The measurement is almost always fictitious and with a strong ostensive, which aims to replace the actual measurement of concrete objects (concrete objects as expressed by several and a unit that supports most of the activities proposed in class.)

That is why the notions of approximation, estimation, and management of a magnitude not often treated in the classroom.

  • Ignorance of the usual methods of measurement.
  • Numeracy measure.
  • Vocabulary.
  • Dialectic exact / approximate measure.
  • Role of the errors.

“There is therefore a clear substitution of knowledge in which the real problems of measurement are replaced by arithmetic problems, the measurement processes by the use of formulas, conversions and exercises, which occupy more than half the working time spent to the extent they are an exercise in decimal.” (Chamorro, 2003, p. 229)

3.2. Tip of Progress in the Treatment of Action. Classification Process and Sequence. Materials for Teaching and Action Figures

The work for the construction of quantities is a progression made up of different classification and management activities, where possible teaching-learning sequence could be:

For the progression of these activities will be necessary in the classroom objects sufficient in number and variety, to provide rich contexts for students to encourage the establishment of relationships and comparisons, thus facing the student, as far as possible, difficulties involving the isolation of the magnitude

  • Length. By overlaying the ends of two bands, one end indicates which of the two is longer.
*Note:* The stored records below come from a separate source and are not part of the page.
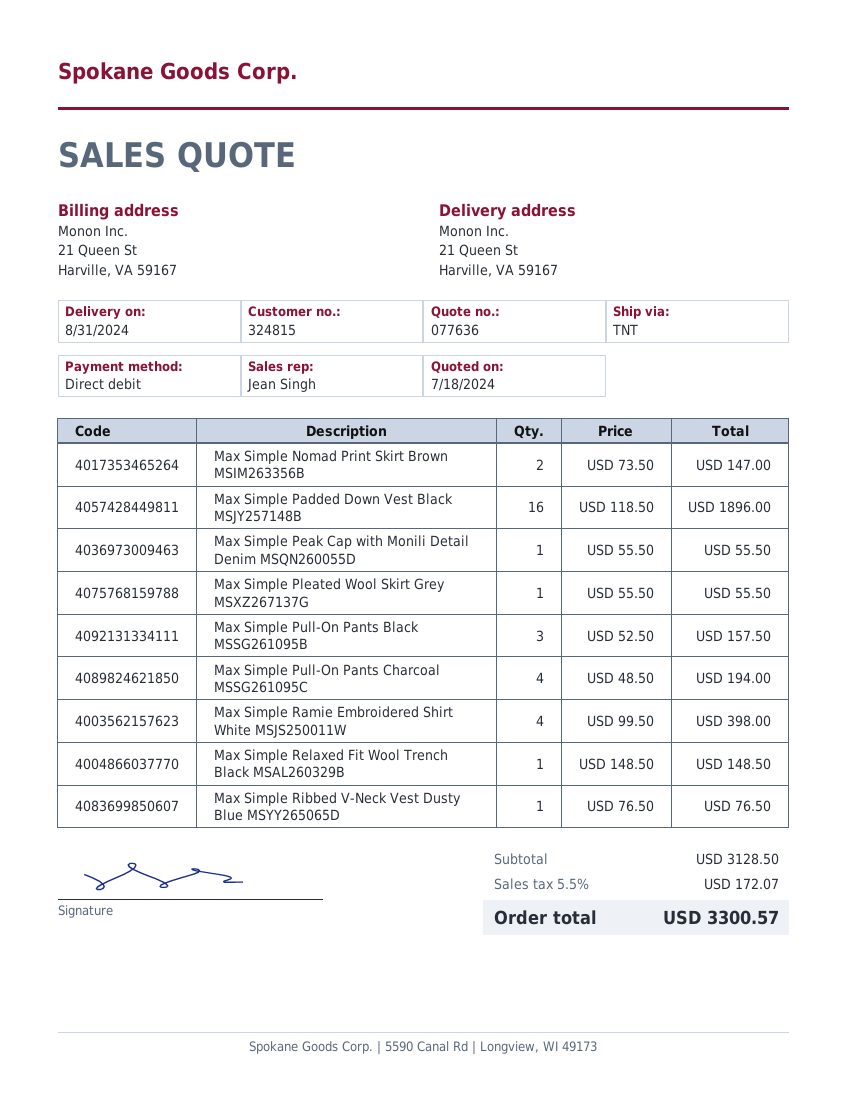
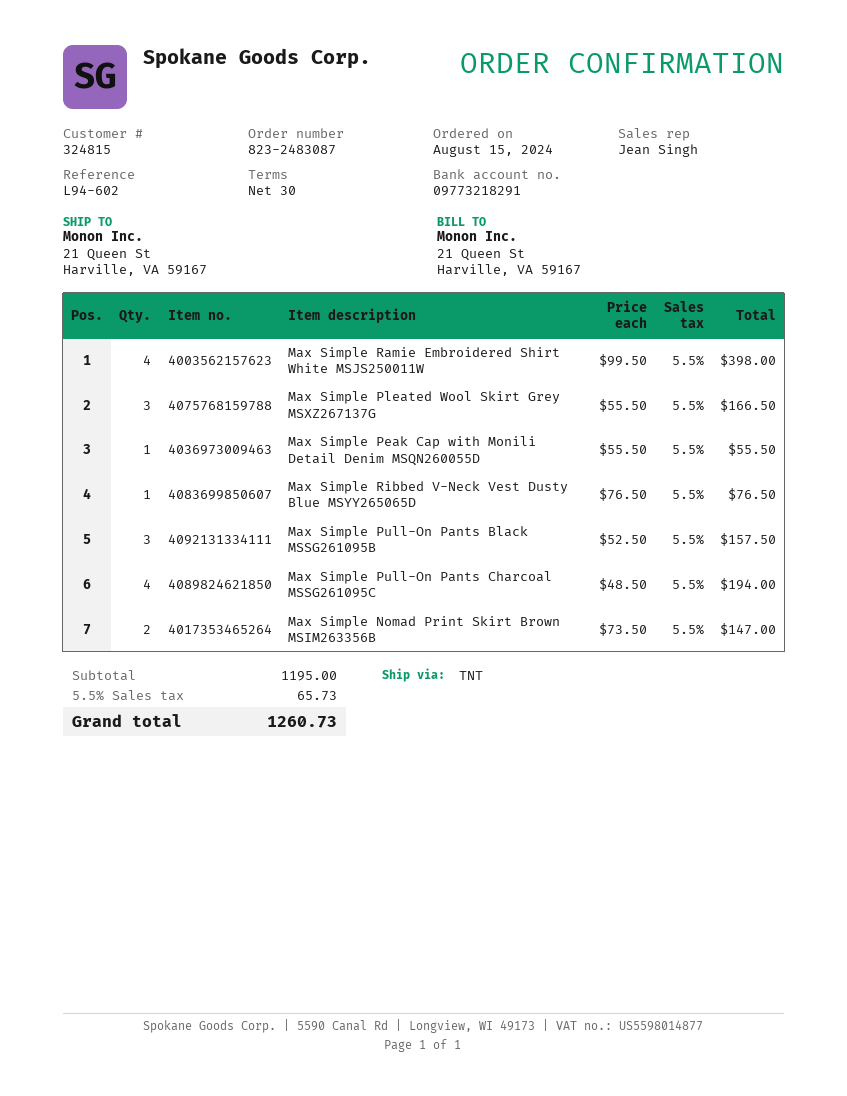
Max Simple Padded Down Vest Black MSJY257148B: 16 x 118.50 = 1896.00 -> none
Max Simple Pleated Wool Skirt Grey MSXZ267137G: 1 x 55.50 = 55.50 -> 3 x 55.50 = 166.50
Max Simple Relaxed Fit Wool Trench Black MSAL260329B: 1 x 148.50 = 148.50 -> none
subtotal: 3128.50 -> 1195.00
tax: 5.5% = 172.07 -> 5.5% = 65.73
total: 3300.57 -> 1260.73

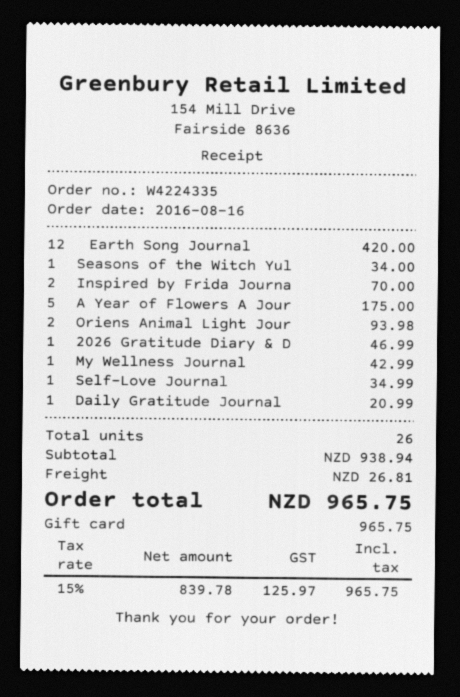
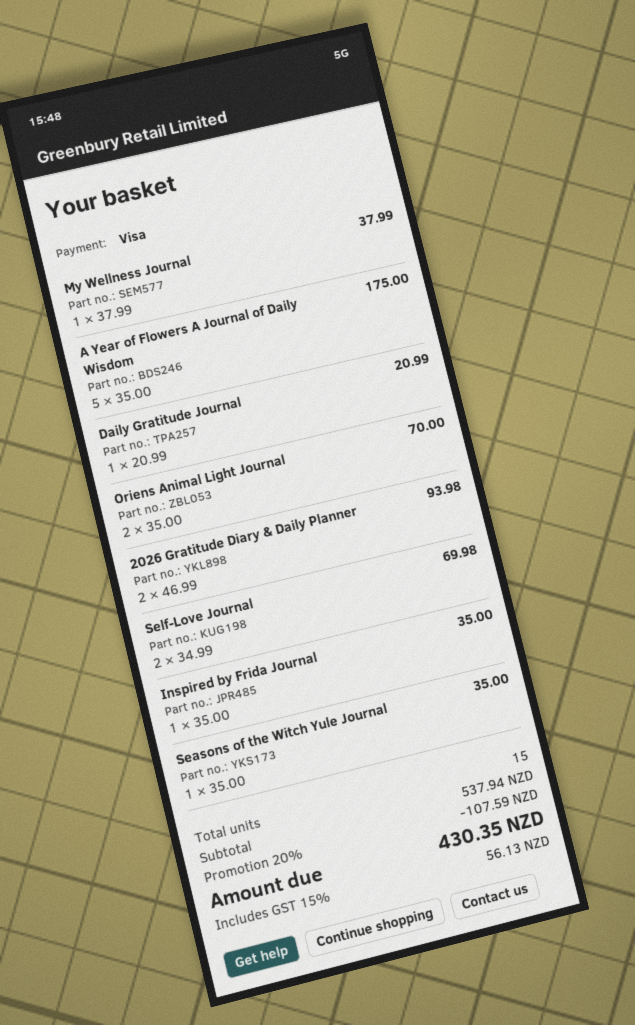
payment method: gift card -> Visa
Earth Song Journal: 12 for 420.00 -> none
Seasons of the Witch Yul: 1 for 34.00 -> 1 for 35.00
Inspired by Frida Journa: 2 for 70.00 -> 1 for 35.00
Oriens Animal Light Jour: 2 for 93.98 -> 2 for 70.00
2026 Gratitude Diary & D: 1 for 46.99 -> 2 for 93.98
My Wellness Journal: 1 for 42.99 -> 1 for 37.99
Self-Love Journal: 1 for 34.99 -> 2 for 69.98
total quantity: 26 -> 15
subtotal: 938.94 -> 537.94
discount: none -> 20% = 107.59
shipping: 26.81 -> none
tax: 15% = 125.97 -> 15% = 56.13
total: 965.75 -> 430.35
Only when no direct comparison possible (For example: is it a closet door?) Will need to use intermediate measures as noted for the measured length is smaller and notch (cord used) to make the comparison in the other object to be measured or use spans far superimposed one after another.
    See examples in which evidence for a direct comparison of measurement:
  • Capacity. When used to transfer liquid from one container to other decisions based on the height of the containers are often sources of error.
  • Masa. When performing a weighing of objects in the hands or dual scale pan, the dish that informs us falls far heavier.
  • Time. When we made comparisons at this scale is very difficult to ignore the subjectivity of the events happen. It requires a high capacity for reasoning and deduction in this regard. Somehow, if we match the start of two events, it is easy to see which of them sooner.

Materials for Teaching and Action Figures

  • MASS: double pan balance, sand.
  • LENGTH: rope or flexible material, rigid band, tape, etc.
  • CAPACITY: water or other liquid, sand, containers of different shapes and size, measuring cylinders, etc.
  • TIME: hourglass, stopwatch, timer tape, etc.
  • SURFACE: tracing paper, graph paper, scissors, tangram, etc.
  • VOLUME: policubos, solids to join, etc.